Bill to Extend Bath Iron Works Tax Break Cuts Minimum Investment Requirement and Expands Definition of Qualified Expenses

 

Bill to Extend Bath Iron Works Tax Break Cuts Minimum Investment Requirement and Expands Definition of Qualified Expenses

By Alex Nunes
When enacted into law in 1997, the original 20-year, $60-million tax break from the state of Maine to General Dynamics subsidiary Bath Iron Works was intended to subsidize the cost of a shipyard “modernization” the company said would position it to be a viable and competitive business for decades.
It required the company invest at least $200-million in its facility and allowed for a $3-million annual tax credit to defray the costs incurred from planning, design, engineering, construction, demolition, remodeling, repair, and other expenditures related to its infrastructure project.
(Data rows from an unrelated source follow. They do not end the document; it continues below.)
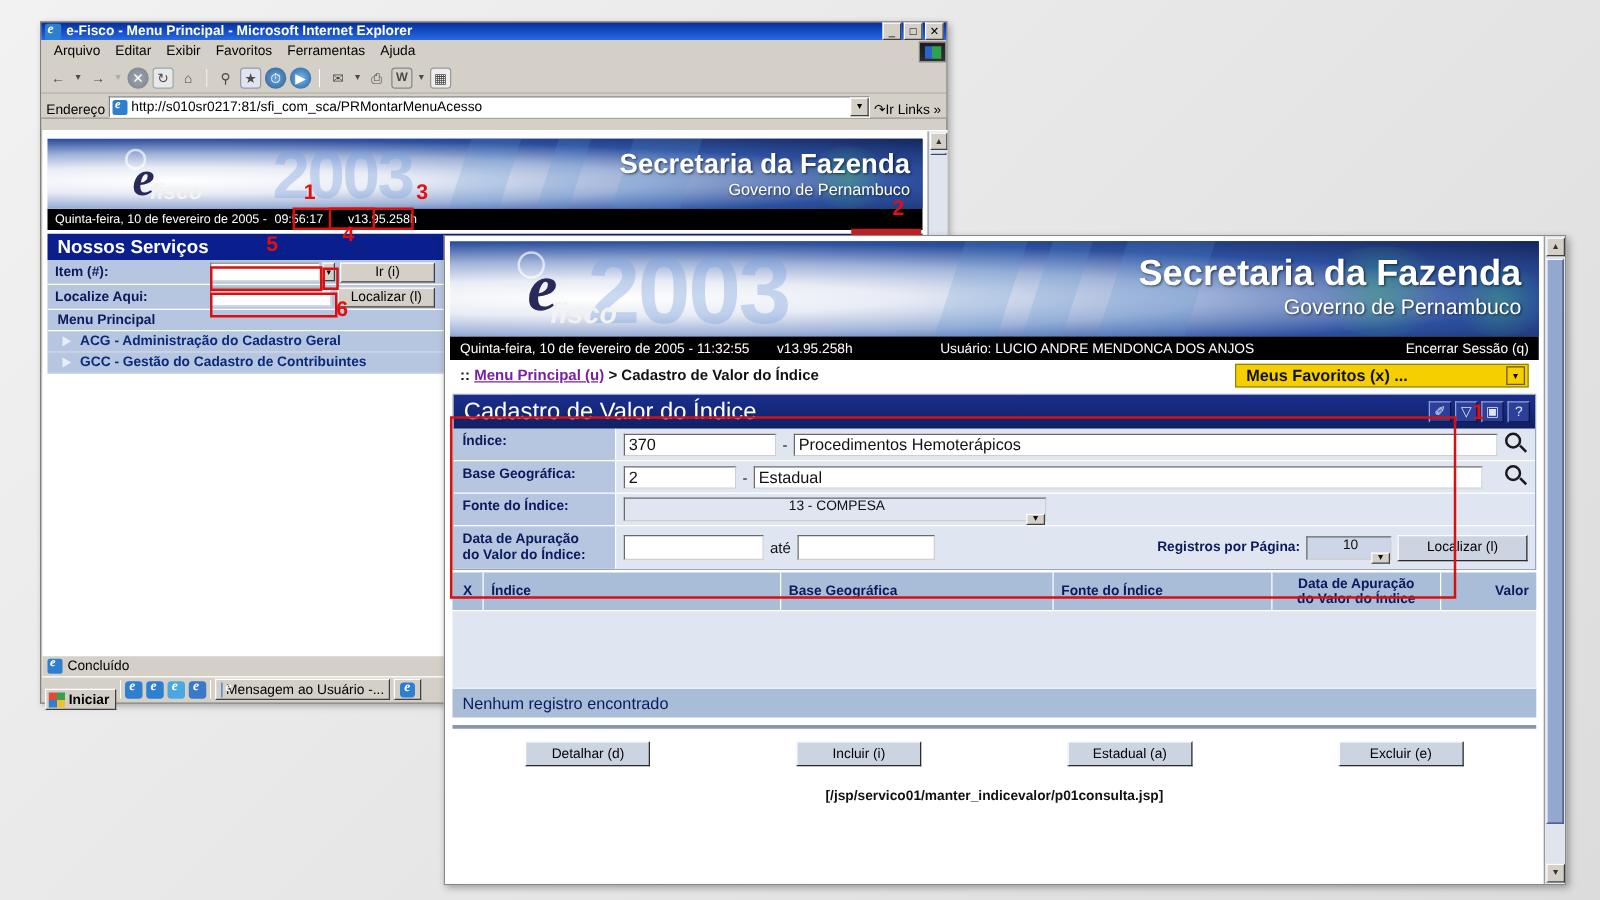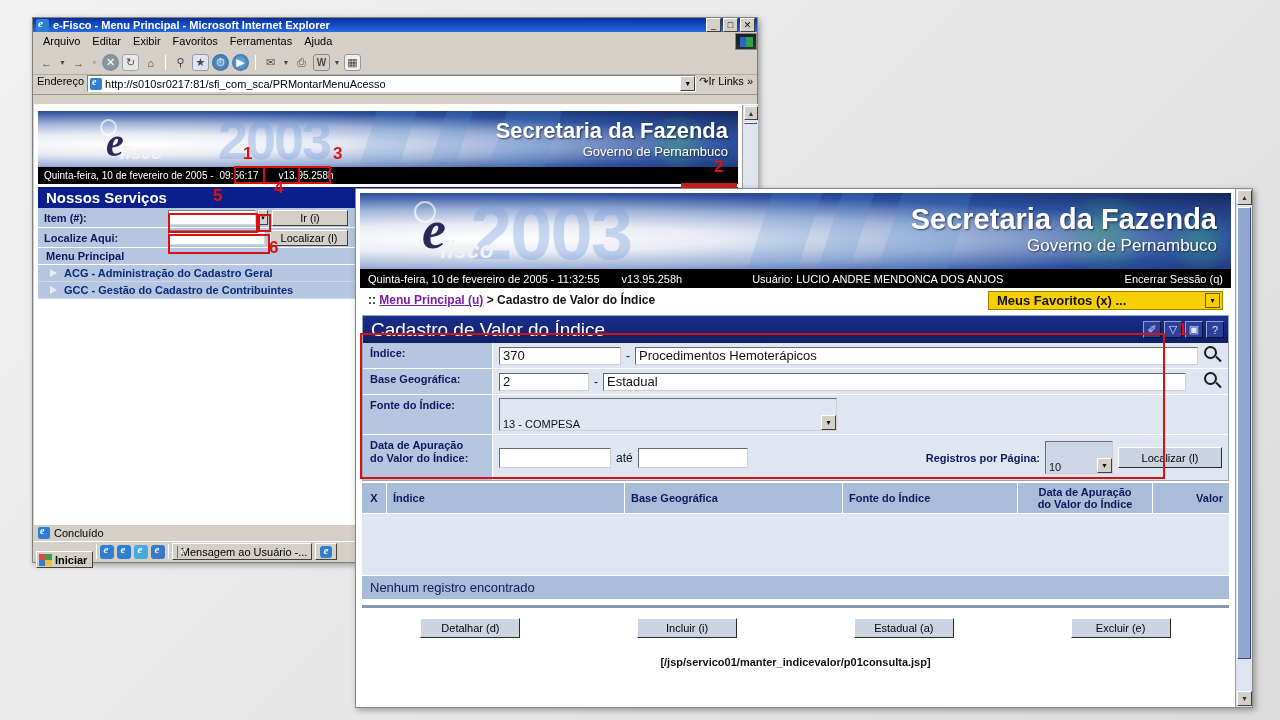--- a/index.html
+++ b/index.html
@@ -100,7 +100,7 @@
             border-right:1px solid #fff; }
 
   .addrbar {
-    height: 20px; display:flex; align-items:flex-start;
+    height: 20px; display:flex; align-items:flex-end;
     padding: 0 4px; gap:3px;
     background:#d4d0c8;
     border-bottom:1px solid #9a958d;

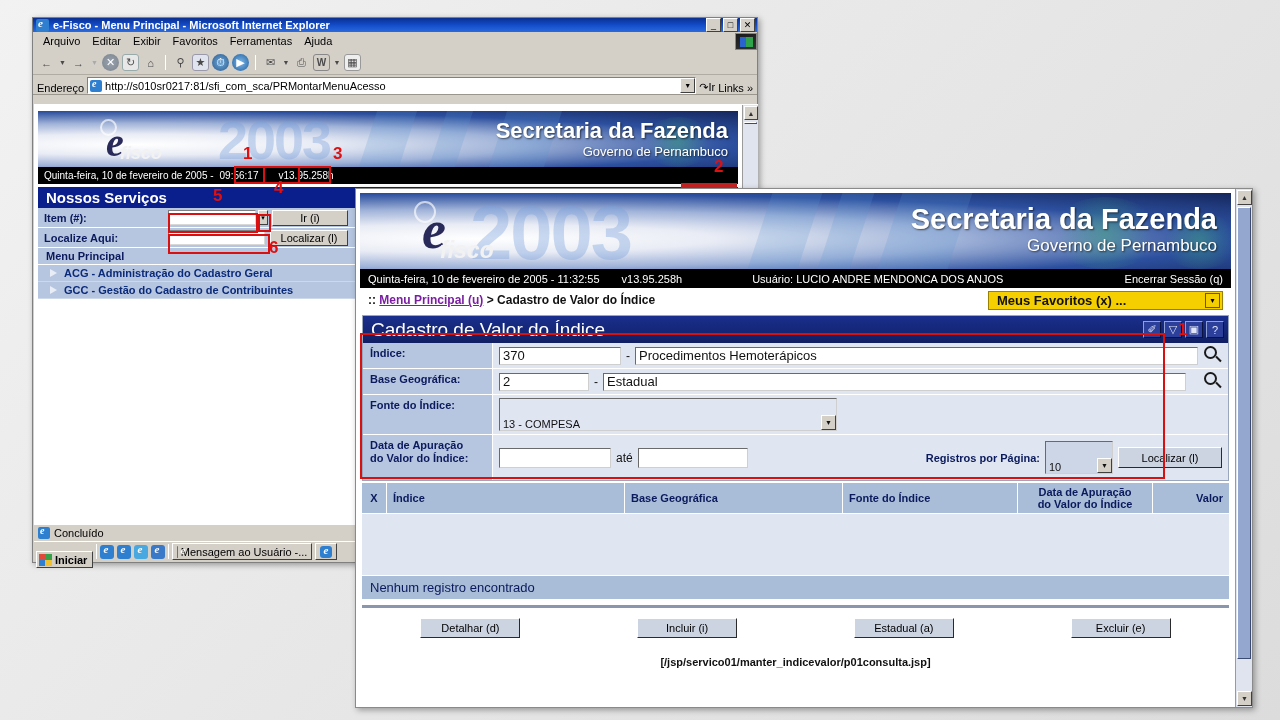--- a/index.html
+++ b/index.html
@@ -298,10 +298,10 @@
     width:7px;height:2px;background:#1a1a1a;transform:rotate(45deg);
   }
   .sel{
-    height:33px; background:#dfe6f2;
+    height:19px; background:#dfe6f2;
     border:1px solid; border-color:#6a6a6a #cfcfcf #cfcfcf #6a6a6a;
-    display:flex; align-items:flex-end; padding:0 0 0 3px;
-    font:11px "Liberation Sans",sans-serif; color:#111;
+    display:flex; align-items:center; padding:0 0 0 3px;
+    font:11px "Liberation Sans",sans-serif; color:#111;flex-direction:column;
   }
   .sel .arr{
     margin-left:auto; width:15px; height:15px; background:#d4d0c8;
But newly proposed legislation to extend the credit, made available online for the first time this week, requires the company to invest only half the amount mandated in the original act and expands the definition of a “qualified investment,” potentially allowing the company to claim reimbursement on employee training.
Other provisions appear unchanged or altered less substantially. Bath Iron Works, which is not named in the bill, would still be allowed to annually keep up to $3-million of employee income tax withholdings, or 3 percent of a minimum $100-million investment made after Jan. 1, 2018. Under the bill, tax benefits would be available to Bath Iron Works between Jan. 1, 2020, and Dec. 31, 2039.
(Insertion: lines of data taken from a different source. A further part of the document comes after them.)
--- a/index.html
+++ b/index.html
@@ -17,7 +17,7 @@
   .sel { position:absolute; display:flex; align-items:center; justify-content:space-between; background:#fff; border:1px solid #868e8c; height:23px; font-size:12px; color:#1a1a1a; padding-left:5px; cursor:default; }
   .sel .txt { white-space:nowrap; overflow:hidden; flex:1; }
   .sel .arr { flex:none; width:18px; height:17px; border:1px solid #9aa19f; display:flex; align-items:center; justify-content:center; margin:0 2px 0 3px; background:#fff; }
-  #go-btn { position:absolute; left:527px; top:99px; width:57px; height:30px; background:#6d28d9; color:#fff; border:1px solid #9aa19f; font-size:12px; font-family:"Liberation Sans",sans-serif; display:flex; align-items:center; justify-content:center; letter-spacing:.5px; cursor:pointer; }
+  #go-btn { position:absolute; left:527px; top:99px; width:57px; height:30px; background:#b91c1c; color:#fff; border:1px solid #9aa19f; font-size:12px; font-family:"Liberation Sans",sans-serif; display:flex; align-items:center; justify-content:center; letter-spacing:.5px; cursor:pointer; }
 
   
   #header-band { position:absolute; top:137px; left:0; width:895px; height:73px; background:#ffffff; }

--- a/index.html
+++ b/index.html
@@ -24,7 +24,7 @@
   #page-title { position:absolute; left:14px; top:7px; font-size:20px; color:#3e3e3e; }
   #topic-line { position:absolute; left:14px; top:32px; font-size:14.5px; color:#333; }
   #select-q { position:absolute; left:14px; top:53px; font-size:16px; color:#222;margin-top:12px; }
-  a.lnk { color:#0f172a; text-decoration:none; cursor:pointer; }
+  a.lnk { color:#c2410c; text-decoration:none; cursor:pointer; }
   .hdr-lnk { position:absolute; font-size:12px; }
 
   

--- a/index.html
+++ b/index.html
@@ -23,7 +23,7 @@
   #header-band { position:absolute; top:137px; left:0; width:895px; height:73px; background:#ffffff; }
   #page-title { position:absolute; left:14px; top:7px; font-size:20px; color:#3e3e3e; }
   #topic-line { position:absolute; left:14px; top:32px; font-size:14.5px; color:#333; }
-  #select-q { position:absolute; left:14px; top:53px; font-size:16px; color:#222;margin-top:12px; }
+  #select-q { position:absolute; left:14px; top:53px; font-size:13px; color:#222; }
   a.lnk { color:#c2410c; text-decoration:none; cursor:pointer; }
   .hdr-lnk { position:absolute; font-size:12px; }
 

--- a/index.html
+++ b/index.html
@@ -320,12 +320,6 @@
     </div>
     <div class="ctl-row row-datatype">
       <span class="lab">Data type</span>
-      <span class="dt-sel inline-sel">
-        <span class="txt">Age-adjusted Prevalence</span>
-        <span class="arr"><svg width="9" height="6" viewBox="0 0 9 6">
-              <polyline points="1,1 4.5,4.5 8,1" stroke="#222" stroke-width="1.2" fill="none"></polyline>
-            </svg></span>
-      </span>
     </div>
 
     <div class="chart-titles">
When asked by email about the rationale for the proposed changes, including the reduction in the minimum investment provision, the bill’s sponsor, Rep. Jennifer DeChant (D-Bath), said, “This bill is a starting point for the Taxation Committee to begin with. Starting point.”
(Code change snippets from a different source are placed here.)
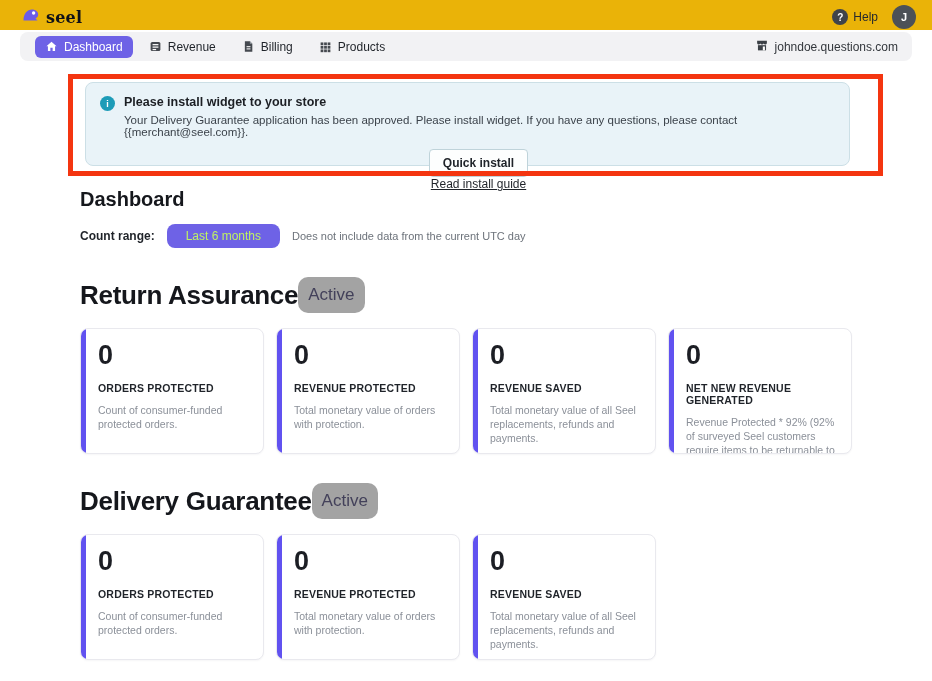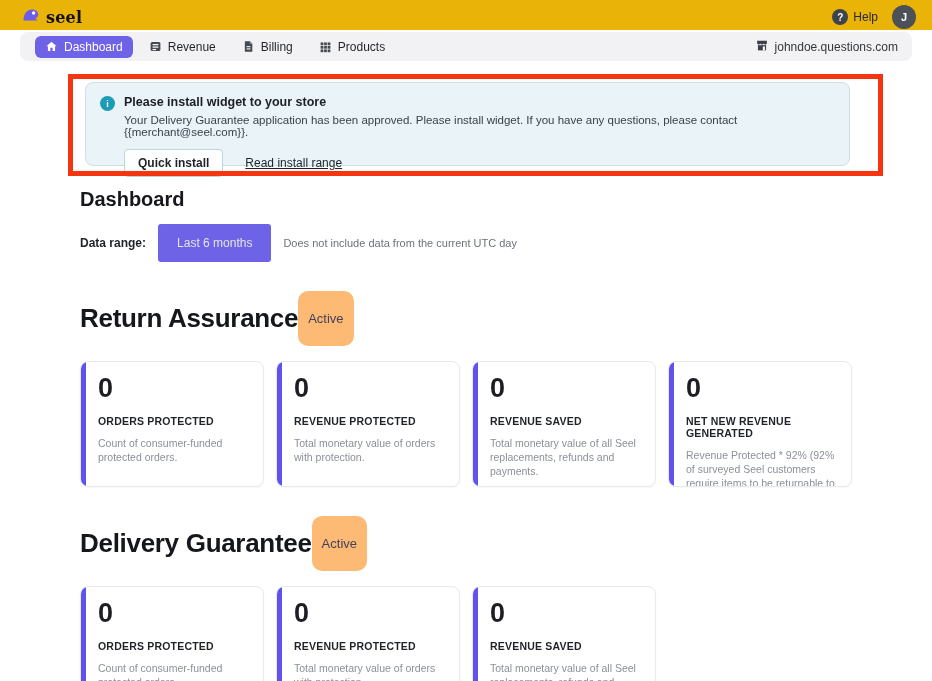--- a/index.html
+++ b/index.html
@@ -32,7 +32,7 @@
   .info-circle { width:15px; height:15px; border-radius:50%; background:#1d9cb8; color:#fff; font-size:9px; font-weight:700; font-style:normal; display:flex; align-items:center; justify-content:center; flex:0 0 auto; margin-top:1px; }
   .banner-title { font-size:12.5px; font-weight:700; color:#1c1f24; }
   .banner-desc { font-size:11.5px; color:#3b424a; margin-top:5px; }
-  .banner-actions { display:flex; align-items:center; gap:22px; margin-top:11px; }
+  .banner-actions { display:flex; align-items:center; margin-top:11px;flex-direction:column; }
   .quick-install-btn { background:#fdfefe; border:1px solid #bfd3da; border-radius:4px; padding:6px 13px; font-size:12px; font-weight:600; color:#1f2329; font-family:"Liberation Sans", sans-serif; cursor:pointer; }
   .guide-link { font-size:12px; color:#1f2329; text-decoration:underline; cursor:pointer; }
 

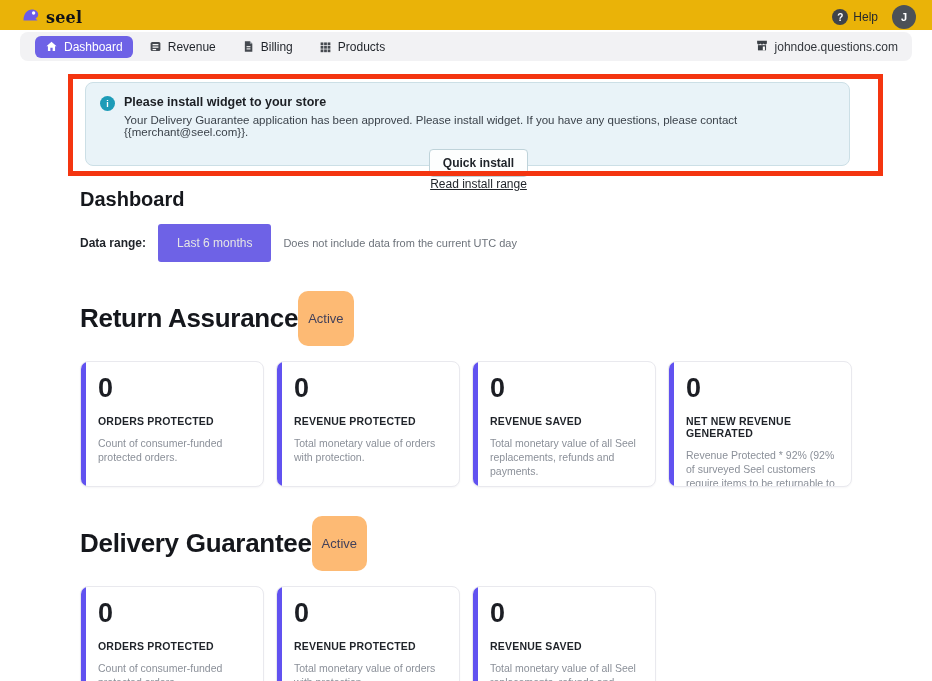--- a/index.html
+++ b/index.html
@@ -148,7 +148,7 @@
     <div class="banner-desc">Your Delivery Guarantee application has been approved. Please install widget. If you have any questions, please contact {{merchant@seel.com}}.</div>
     <div class="banner-actions">
       <button class="quick-install-btn">Quick install</button>
-      <span class="guide-link">Read install range</span>
+      <span class="guide-link">Read install guide</span>
     </div>
   </div>
 </div>

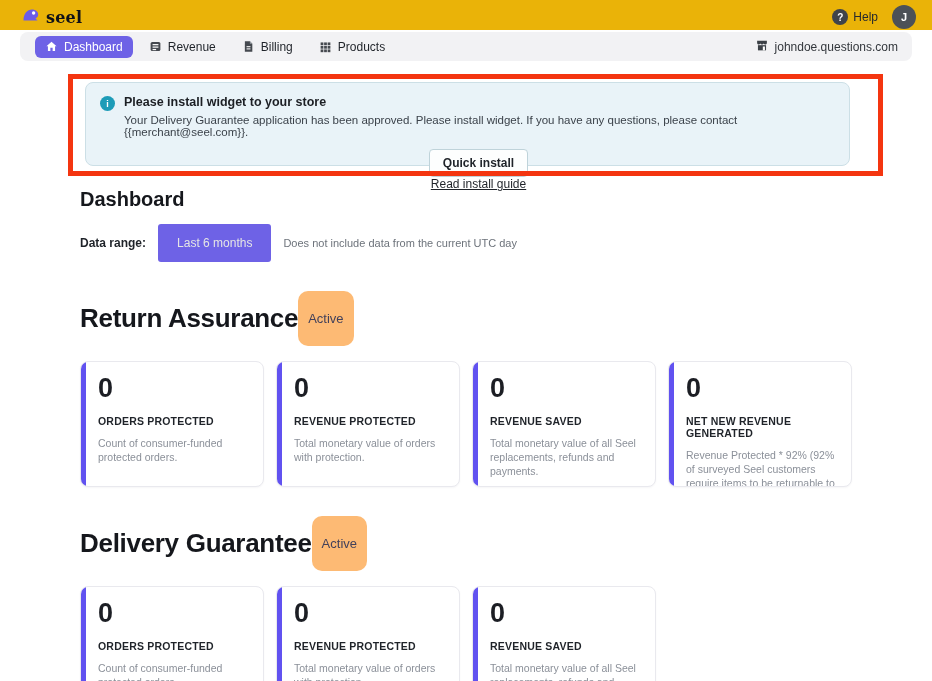--- a/index.html
+++ b/index.html
@@ -158,7 +158,7 @@
   <div class="page-title">Dashboard</div>
 
   <div class="range-row">
-    <span class="range-label">Data range:</span>
+    <span class="range-label">Count range:</span>
     <span class="range-pill">Last 6 months</span>
     <span class="range-note">Does not include data from the current UTC day</span>
   </div>

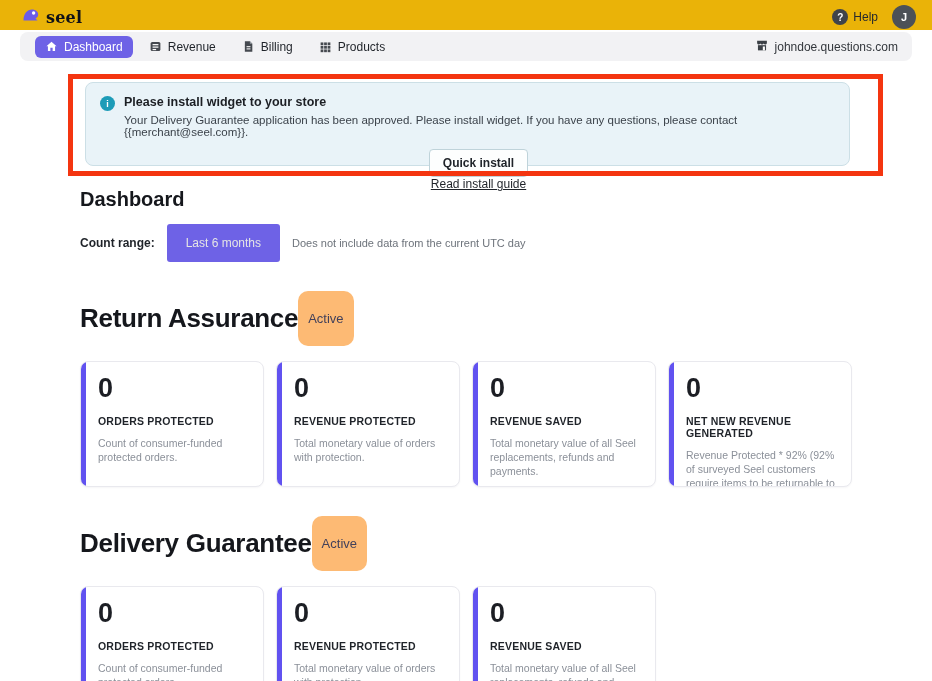--- a/index.html
+++ b/index.html
@@ -41,7 +41,7 @@
   .page-title { font-size:20px; font-weight:700; color:#15171c; }
   .range-row { display:flex; align-items:center; margin-top:13px; }
   .range-label { font-size:12px; font-weight:700; color:#1f2329; }
-  .range-pill { margin-left:12px; background:#6e62e6; color:#e5e5e5; font-size:12px; padding:12px 19px; border-radius:3px; cursor:pointer; }
+  .range-pill { margin-left:12px; background:#6e62e6; color:#bef264; font-size:12px; padding:5px 19px; border-radius:8px; cursor:pointer; }
   .range-note { margin-left:12px; font-size:11px; color:#6d737b; }
 
   .section-head { display:flex; align-items:center; gap:0; margin-top:29px; }

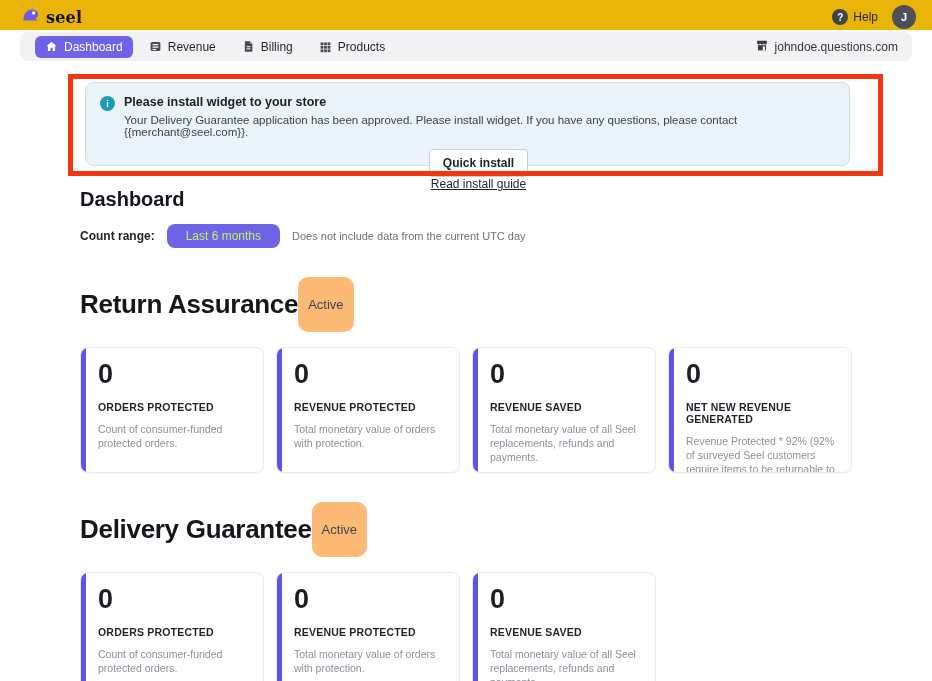--- a/index.html
+++ b/index.html
@@ -46,7 +46,7 @@
 
   .section-head { display:flex; align-items:center; gap:0; margin-top:29px; }
   .section-title { font-size:26px; font-weight:700; letter-spacing:-.3px; color:#15171c; }
-  .active-badge { background:#fdba74; color:#43415a; font-size:13px; font-weight:500; padding:20px 10px; border-radius:10px; }
+  .active-badge { background:#a3a3a3; color:#43415a; font-size:17px; font-weight:500; padding:8px 10px; border-radius:10px; }
 
   .cards-row { display:flex; gap:12px; margin-top:15px; }
   .stat-card { position:relative; width:184px; height:126px; background:#fff; border:1px solid #e9e9ee; border-radius:8px; box-shadow:0 1px 2px rgba(20,20,40,.04); padding:12px 12px 10px 17px; overflow:hidden; }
DeChant said the language on employee training was added at the request of union officials, and the committee “may remove it as it has in similar bills.”
She added, “This bill will be changed and amended throughout the process. It is rare that an original bill introduced is exactly what comes out of the Committee process.”
Another General Dynamics subsidiary, nuclear submarine maker Electric Boat, is benefiting from millions of dollars in government funding set aside in recent years for workforce training in Rhode Island and Connecticut, where it operates shipyards.
Bruce Gagnon, an activist with Veterans For Peace who has led efforts to oppose the Maine legislation, admonished DeChant and other lawmakers when the bill became public.
“We have 43,000 children living in poverty in Maine,” Gagnon wrote in an email, “and we’ve got a string of elected officials who seem willing to ignore that terrible reality and in turn hand over $60 mil in corporate welfare to an entity that has shown massive profits and clearly has no need for support from an already financially strapped state.”
He added, “Many of these same legislators complained about Trump’s recent federal tax cut for the rich…but turn their heads and support a similar move in our state.”
If the legislation, officially titled “An Act To Encourage New Major Investments in Shipbuilding Facilities and the Preservation of Jobs,” is signed into law, any company benefiting from the break would be required to “maintain at least 5,000 employees.” However, the bill states, a shipbuilder “may employ fewer than 5,000 employees in 2 separate years within the 20-year period and still qualify for the credit, but at a prorated reduction.”
In its definitions section, the bill also states a so-called “exception year” after Jan. 1, 2023 “means a calendar year in which a certified applicant has employment of less than 4,000.”
To capitalize on the credit, Bath Iron Works must provide its  employees with a retirement program, health insurance benefits, and yearly salaries above Maine’s average annual per capita income, estimated at $44,053in 2016 by the U.S. Department of Commerce’s Bureau of Economic Analysis.